Press the folded edge in place with the iron. Unfold a length of seam binding that will fit around the circumference of the bottom of the pant leg. If the seam binding is the type that comes folded, unfold it to its maximum width. Iron the binding flat.
Turn the trousers inside out, so the wrong side is facing you. Place the binding on the wrong side of the pant leg. Align the long edge of the seam binding with the raw, unfinished edge of the pant leg with the right side of the binding facing the right side of the fabric of the trousers on the inside. The wrong side of the binding will be facing you. Pin in place. Stitch the seam binding to the pant leg with a straight stitch as close to the edge as possible.
Fold the new hem over to the wrong side of the pant leg, along the pressed fold. Pin in place.

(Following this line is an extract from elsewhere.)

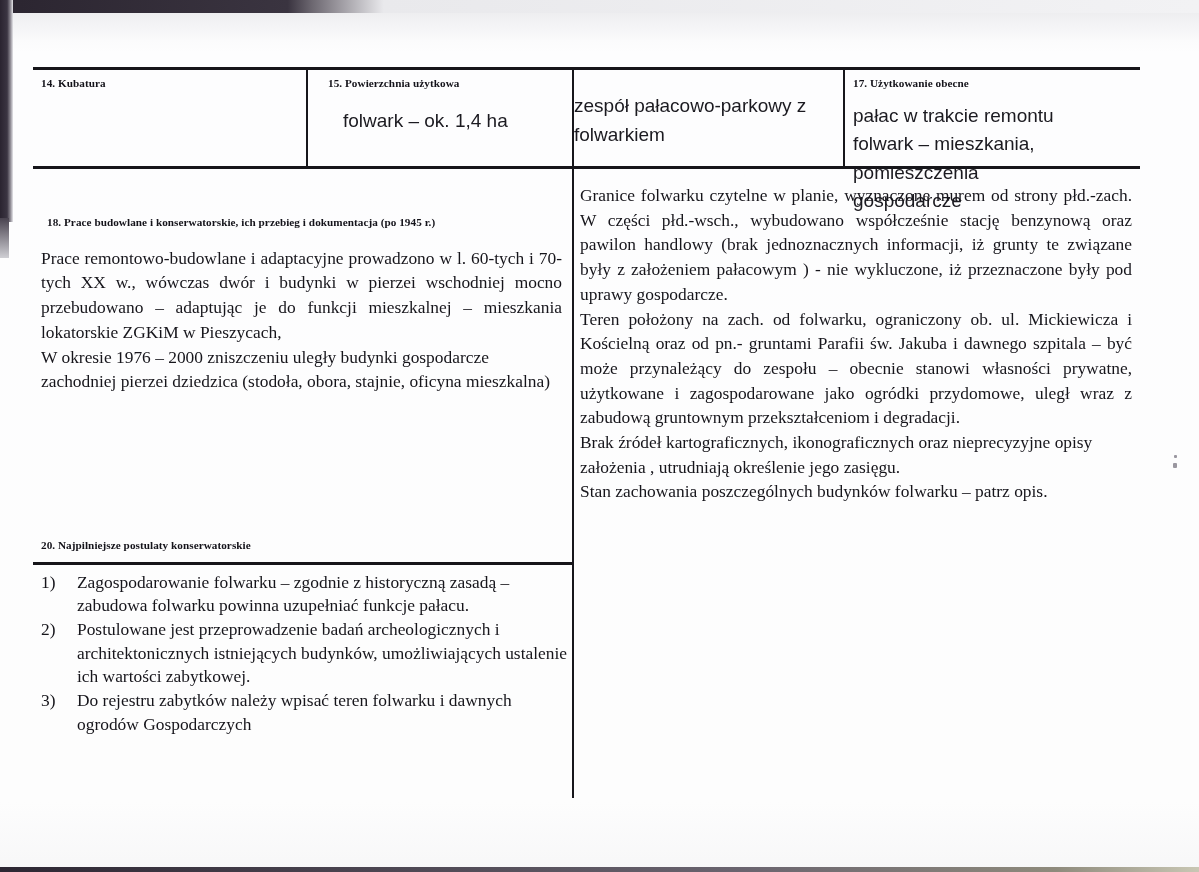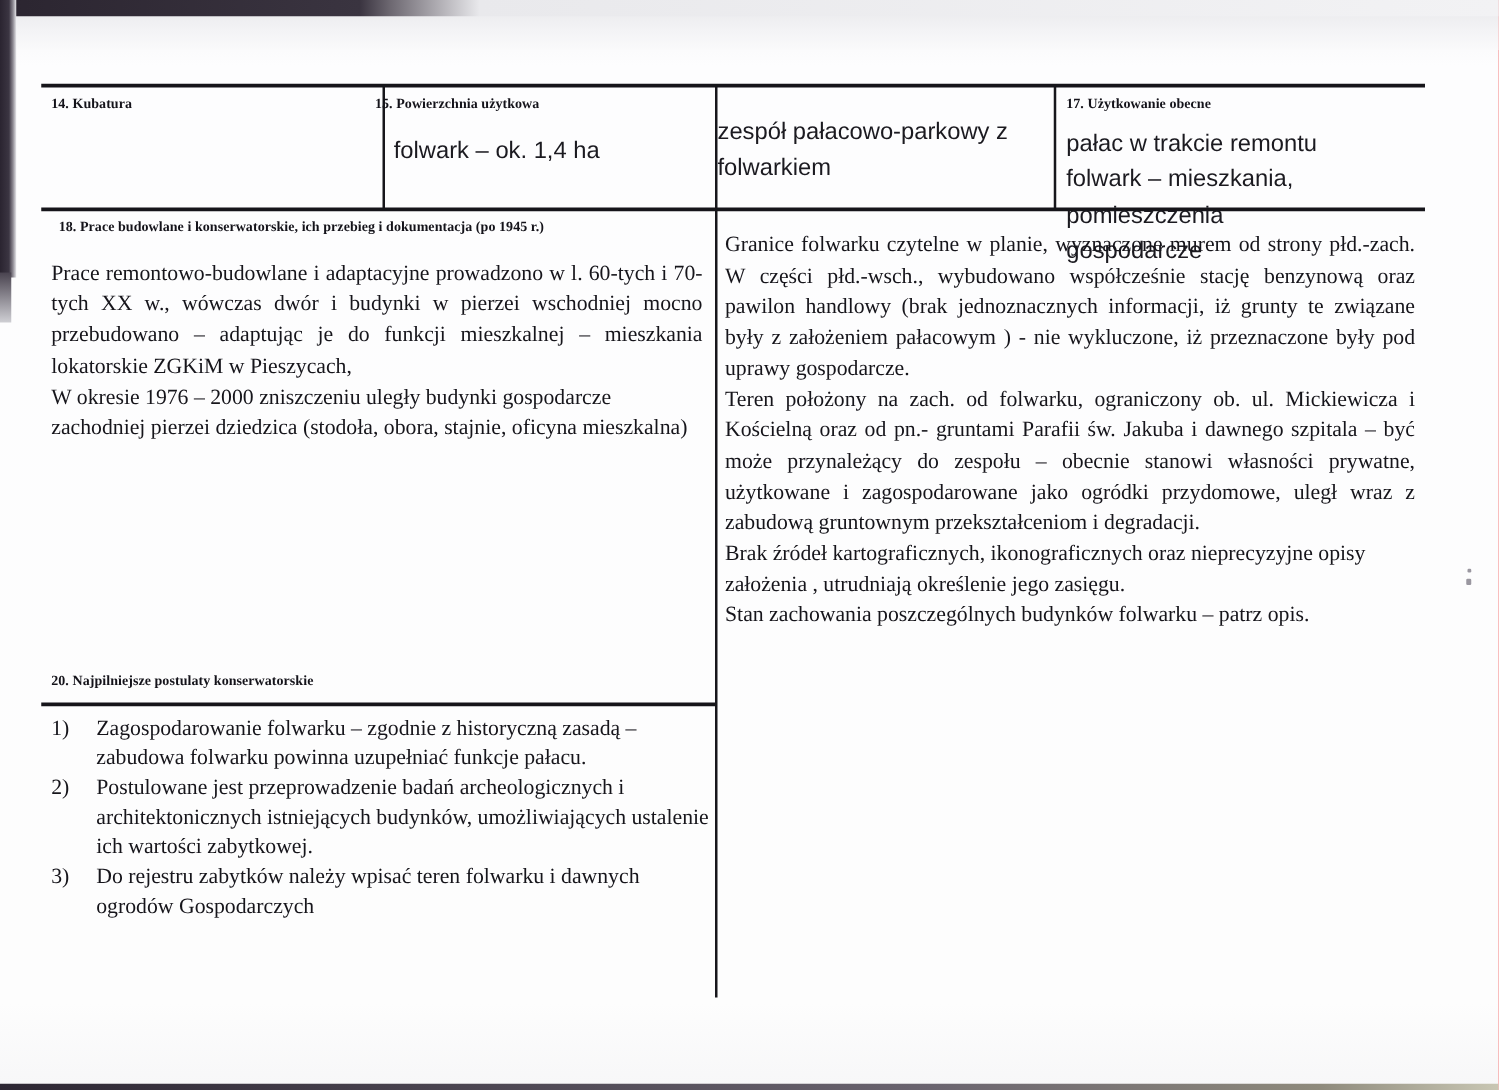"15. Powierzchnia użytkowa" div.cell { left: 292px -> 320px }
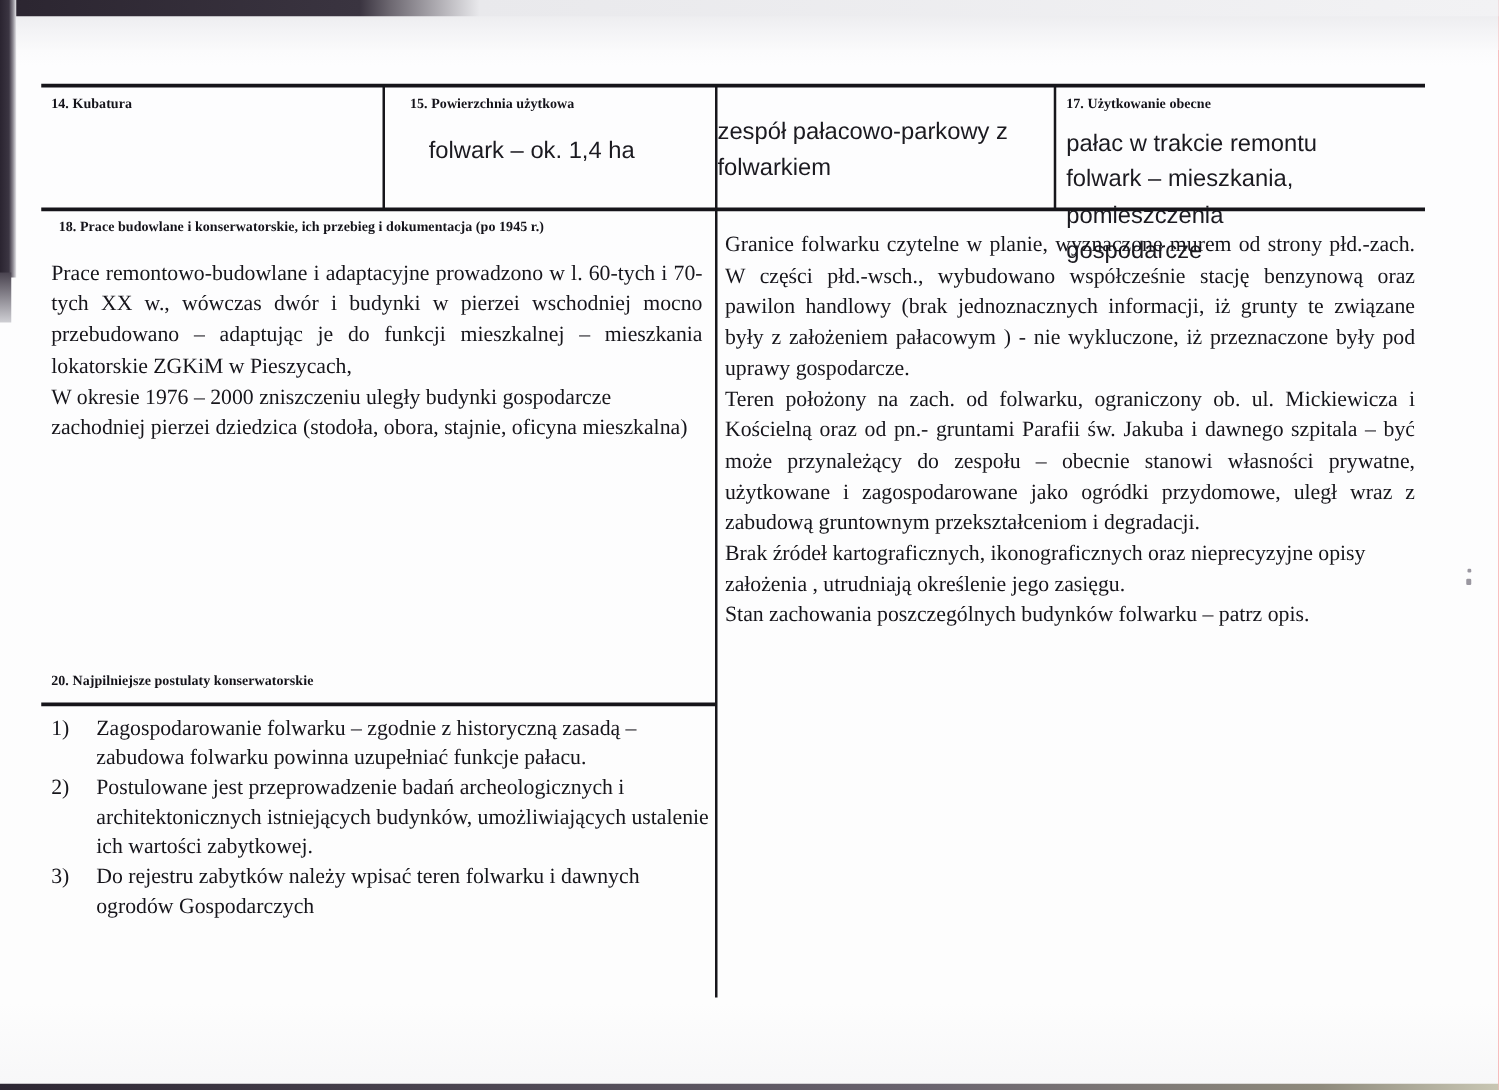"18. Prace budowlane i konserwatorskie," div.field-label { margin-top: none -> 40px }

Sew the hem in place by hand, stitching close to the open edge of the seam binding. Take small stitches through the turned edge of the hem and even smaller stitches through the pant fabric, checking the right side of the fabric as you take the stitch, to ensure the stitches are not visible from the right side.
Take several tight stitches through the same spot on the hem to bind off the stitching once the circumference of the pant leg has been completed.
Repeat steps 3 through 6 for the other leg. Press the hems in place.
Check that you have at least 1 inch of extra fabric in your hem to make taking the hem down worthwhile.
It's best to lengthen trousers before they have been worn, as the original fold on the hemline might remain visible, especially if the edge of the fabric has been scuffed.
Tips and warnings
- Check that you have at least 1 inch of extra fabric in your hem to make taking the hem down worthwhile.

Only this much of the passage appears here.